Basically, the Gates’ Foundation is making progress at what Ralph Winter so badly wanted to see the body of Christ doing in the realm of disease eradication.
Ralph D. Winter before his Death in 2009:
As evidence for things getting better in the world, Winter gave skyrocketing global population. This he attributed principally “to the conquest of many diseases and the relative reduction of wars.”
Things Are Getting Worse (or Seemingly No Better):
Pinker and Gates:
In the New York Times interview, Pinker said: “We have no right to expect perfection. … There are still 700 million people living in extreme poverty.” But “we should appreciate how much better off we are and try to improve our institutions guided by what works and what doesn’t.”
Ralph D. Winter:
Winter saw the need for progress against the same evils that Gates and Pinker addressed in their interview.
War:
As for war, Winter noted, “Today it seems as though nuclear weapons are available to every nation, as the West’s technology is rapidly adopted in much of the world.” While writing in 2007 he had India in mind, unaware of the major threat now posed in 2018 by North Korea’s hostile proliferation of nuclear weapons. But he prophetically stated, “the worst rash of wars may be just ahead.”
Poverty:
Regarding poverty, Winter cited a statistic that even in the USA one out of eight people, a group the size of California’s population, still lives below the poverty level. In January 2018, a New York Times Opinion piece stated, “The U.S. Can No Longer Hide from Its Deep Poverty Problem.”
Disease:
What escapes notice, Winter said, is that today “the biggest killer of all is not war or traffic accidents but disease.” Winter often mentioned the toll malaria takes on children and the workforce in Africa. An article on the long-term effects of malaria, posted in October 2015 on the Effective Altruism Forum, gave statistics similar to those Winter used in his talks:
Every 40 seconds a child dies of malaria, resulting in a daily loss of more than 2,000 young lives worldwide. These estimates render malaria the pre-eminent tropical parasitic disease in most of the developing countries. Where malaria prospers the most, human societies have prospered least.

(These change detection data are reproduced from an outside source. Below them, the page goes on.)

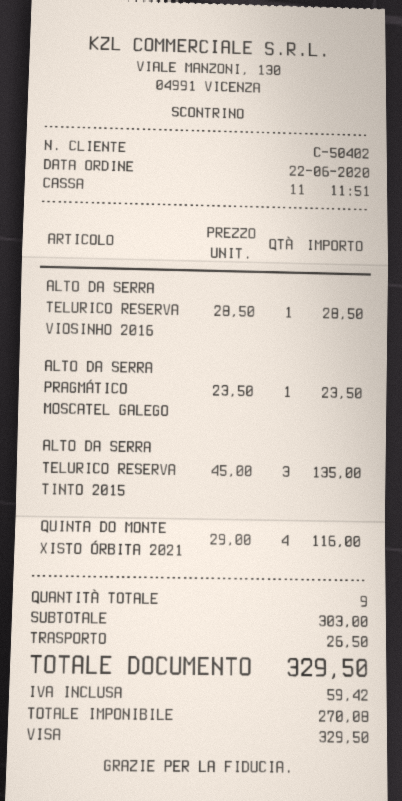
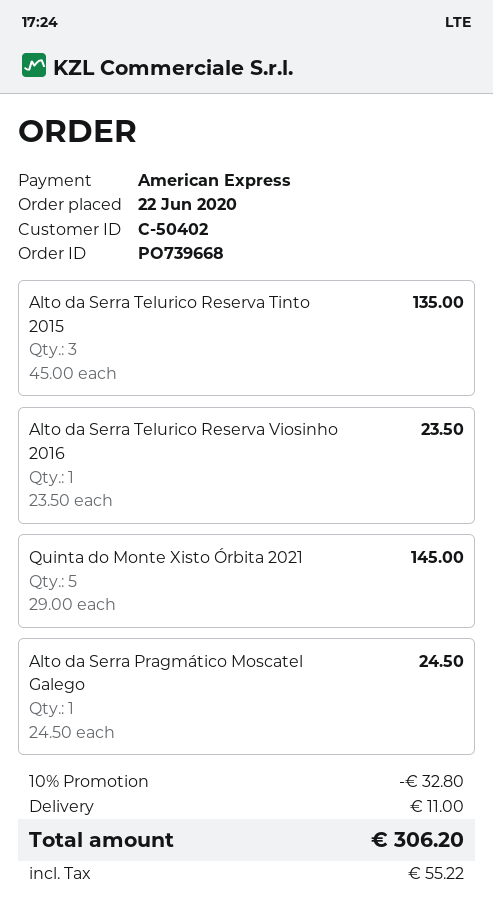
payment method: Visa -> American Express
ALTO DA SERRA TELURICO RESERVA VIOSINHO 2016: 1 x 28.50 = 28.50 -> 1 x 23.50 = 23.50
ALTO DA SERRA PRAGMÁTICO MOSCATEL GALEGO: 1 x 23.50 = 23.50 -> 1 x 24.50 = 24.50
QUINTA DO MONTE XISTO ÓRBITA 2021: 4 x 29.00 = 116.00 -> 5 x 29.00 = 145.00
discount: none -> 10% = 32.80
shipping: 26.50 -> 11.00
tax: 59.42 -> 55.22
total: 329.50 -> 306.20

The Altruism article concluded that “malaria eradication programs can have a positive impact on labor productivity. People who are healthier can work harder and learn more in school.” Given these realities, Winter lamented that there is no explicitly Christian organization with the specific purpose of fighting global malaria. Why, he wondered, is there not any explicitly Christian mission designed to fight the sources of disease in general—as does the Carter Center?

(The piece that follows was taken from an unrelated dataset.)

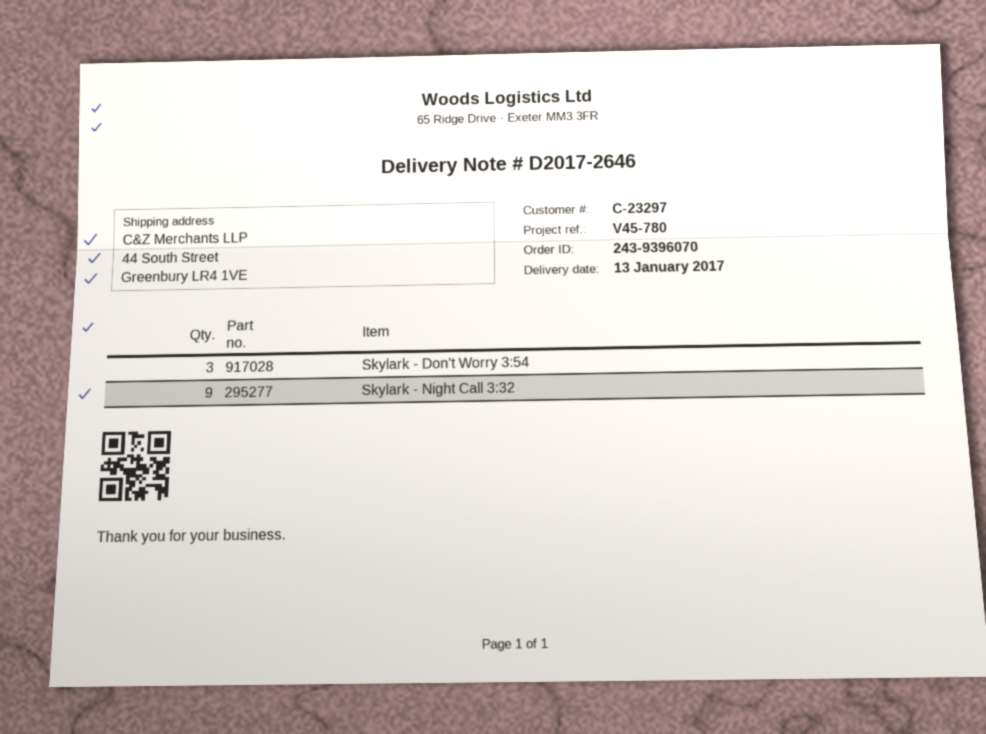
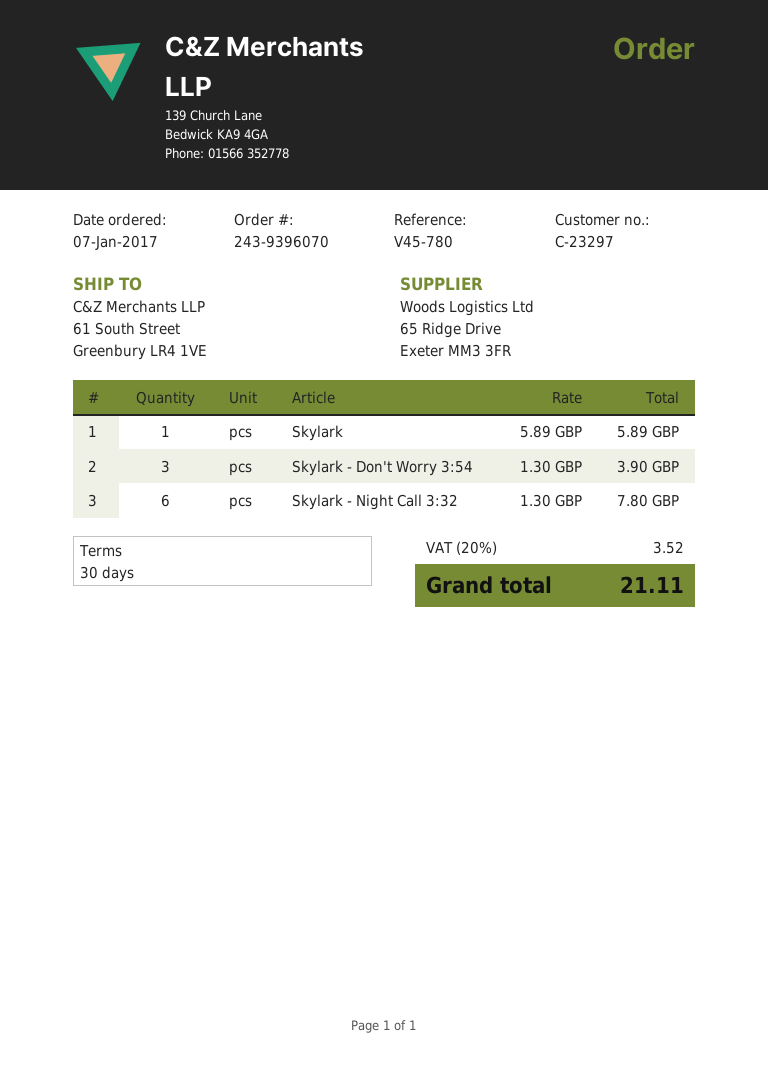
ship to: 44 South Street, Greenbury LR4 1VE -> 61 South Street, Greenbury LR4 1VE
Skylark - Night Call 3:32: 9 -> 6
Skylark: none -> 1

God’s Kingdom Will Win in the End
Winter tried to mobilize believers to realize that “the gospel is not just about dispensing good news. It’s also about a battle. Humans were created to restore creation by advancing God’s kingdom. The corruption of creation by intelligent evil has turned the story of our planet into the story of a battle.”

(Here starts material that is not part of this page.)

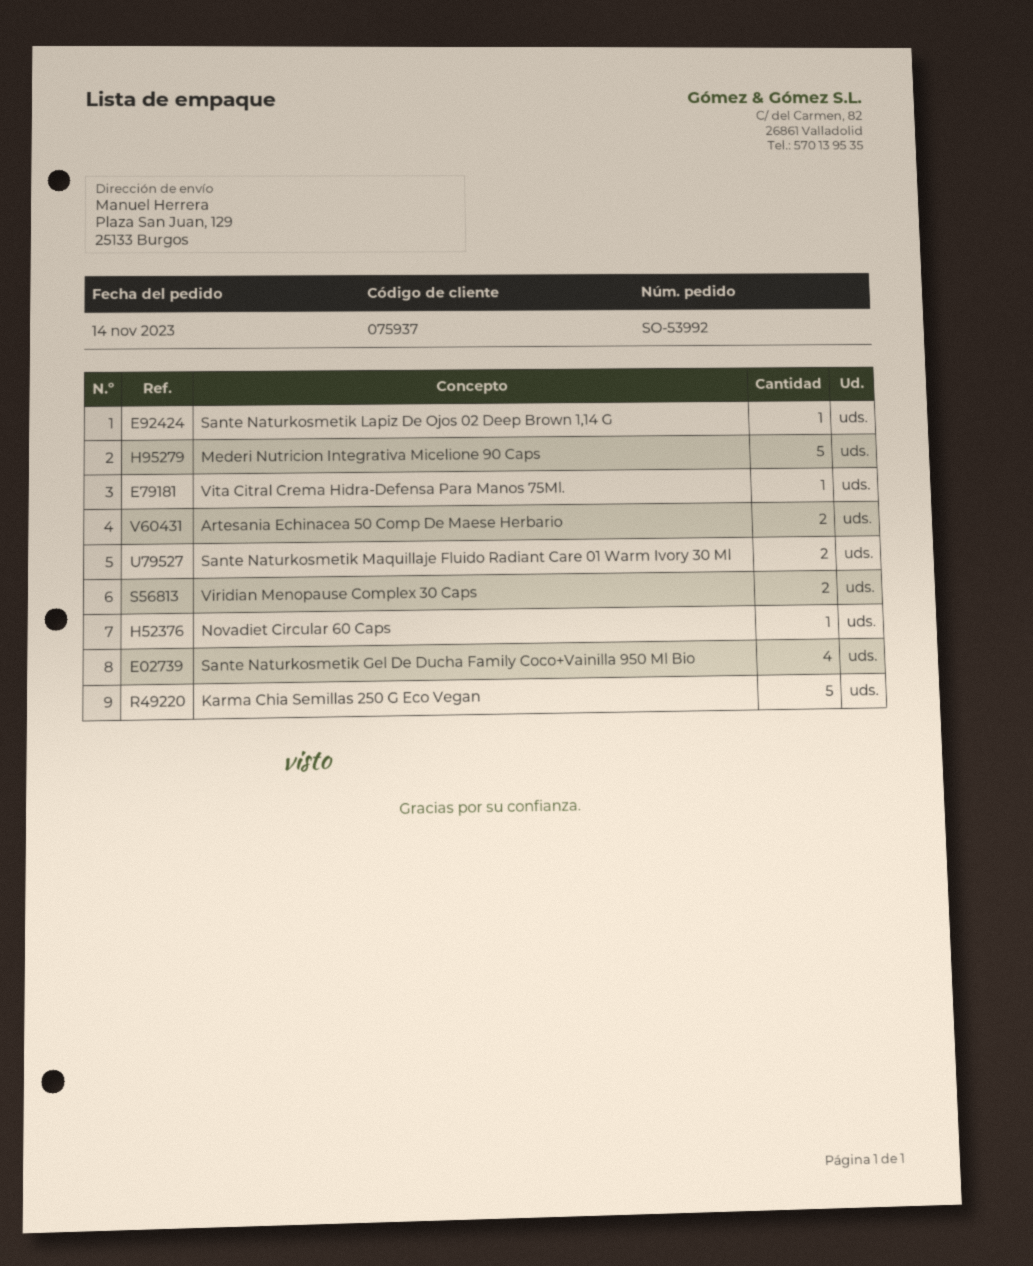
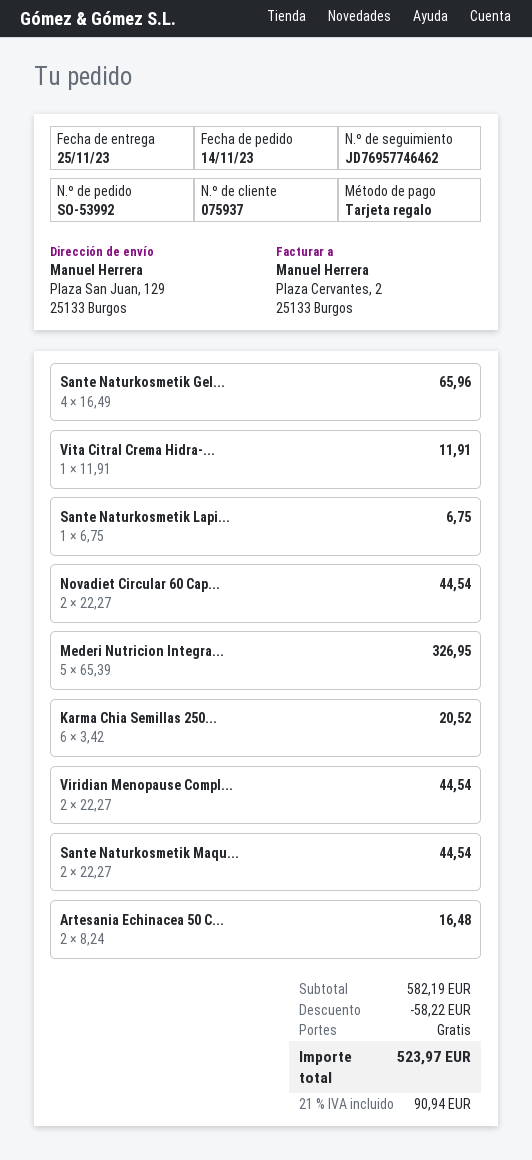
Novadiet Circular 60 Caps: 1 -> 2
Karma Chia Semillas 250 G Eco Vegan: 5 -> 6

So where is the kingdom of God in all this? Winter asked. He responded to his own question by saying, “one generalization is safe: things are getting both worse and better at the same time. It is by no means a completely uneven contest much less one that favors evil.” He saw the principles of God’s Kingdom at work in overcoming “the works of the devil” (1 John 3:8). Through the actions of God’s followers, God is restoring his glory in the eyes of the world through “the progressive defeat of a major, celestial counter being.”
Reference
Winter, Ralph D. The Story of Our Planet. In Foundations of the World Christian Movement: Course Reader, Rev. ed., Pasadena: Institute of International Studies, 351-71.